The IIT team also examined the situation in New Delhi, where they noted that the conversion of public parks to crematoria and funeral sites had a huge psychological impact on the people —particularly children and senior citizens. “This ad hoc remapping — what did it do to urban geography? Places that are classically places of entertainment overnight became places of death and despair. These factors have contributed to trauma that has resulted in a lack of trust and a tactility crisis.”

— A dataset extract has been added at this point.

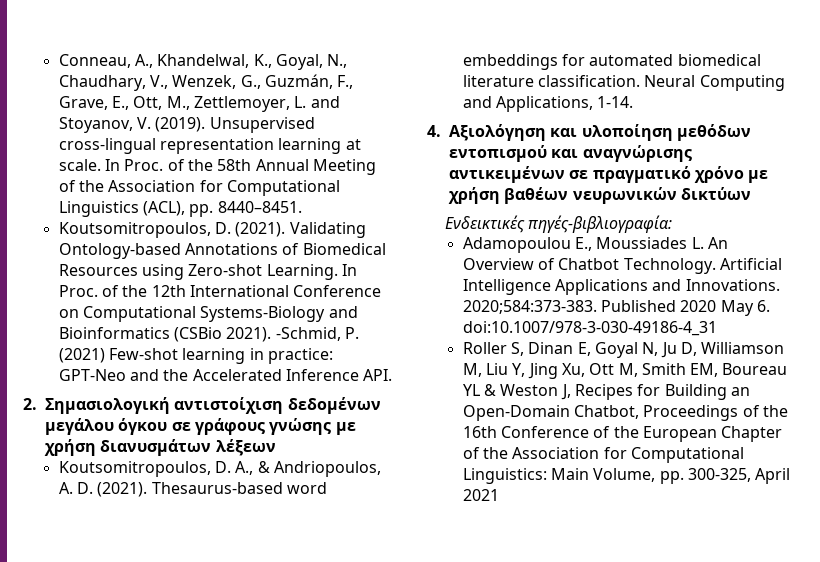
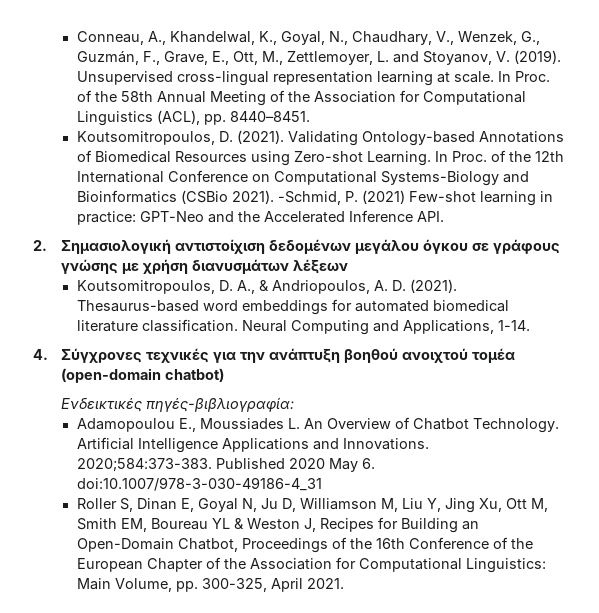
[449,124,751,141] [449,145,692,162] [449,166,769,183] [448,187,751,204] Αξιολόγηση και υλοποίηση μεθόδων εντοπισμού και αναγνώρισης αντικειμένων σε πραγματικό χρόνο με χρήση βαθέων νευρωνικών δικτύων -> [60,348,515,363] [60,368,224,383] Σύγχρονες τεχνικές για την ανάπτυξη βοηθού ανοιχτού τομέα (open-domain chatbot)
[462,489,499,501] 2021 -> [306,578,344,589] 2021.

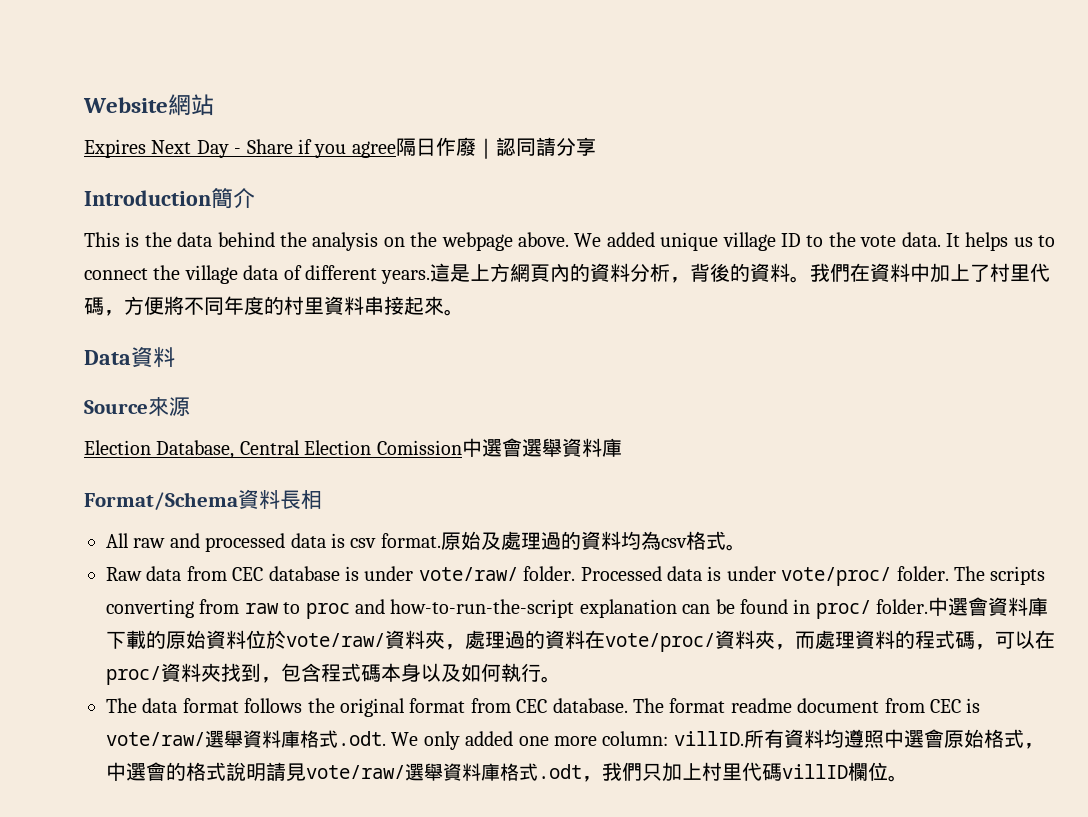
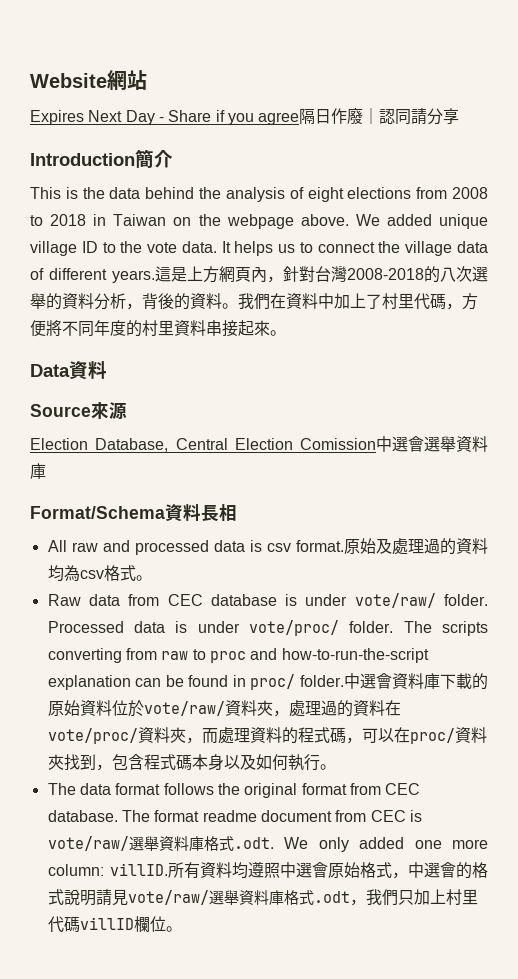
(379, 241) none -> [289,187,488,202] [30,214,167,226] of eight elections from 2008 to 2018 in Taiwan
(571, 272) none -> [267,266,488,283] [30,293,46,309] ，針對台灣2008-2018的八次選舉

Yes, a tactility crisis, as the deep suspicion of contagion, and COVID-19 safety protocols effectively put distance between people, not allowing them the normal contact that people are used to. Historically, the two World Wars too had an impact on people’s consumption of space and time, but in terms of sheer magnitude, the Spanish Flu a 100 years ago is the only event that might bear up in comparison.

However, the problem with that was that it had little or no representation in literature, and thus the memory has not survived.

Dr Parui explains, “With COVID-19 there is no dearth of representation —through art, paint, poetry, film, documentary and social media. This will ensure that it will have a much larger impact on collective memory, and will probably remain there forever.”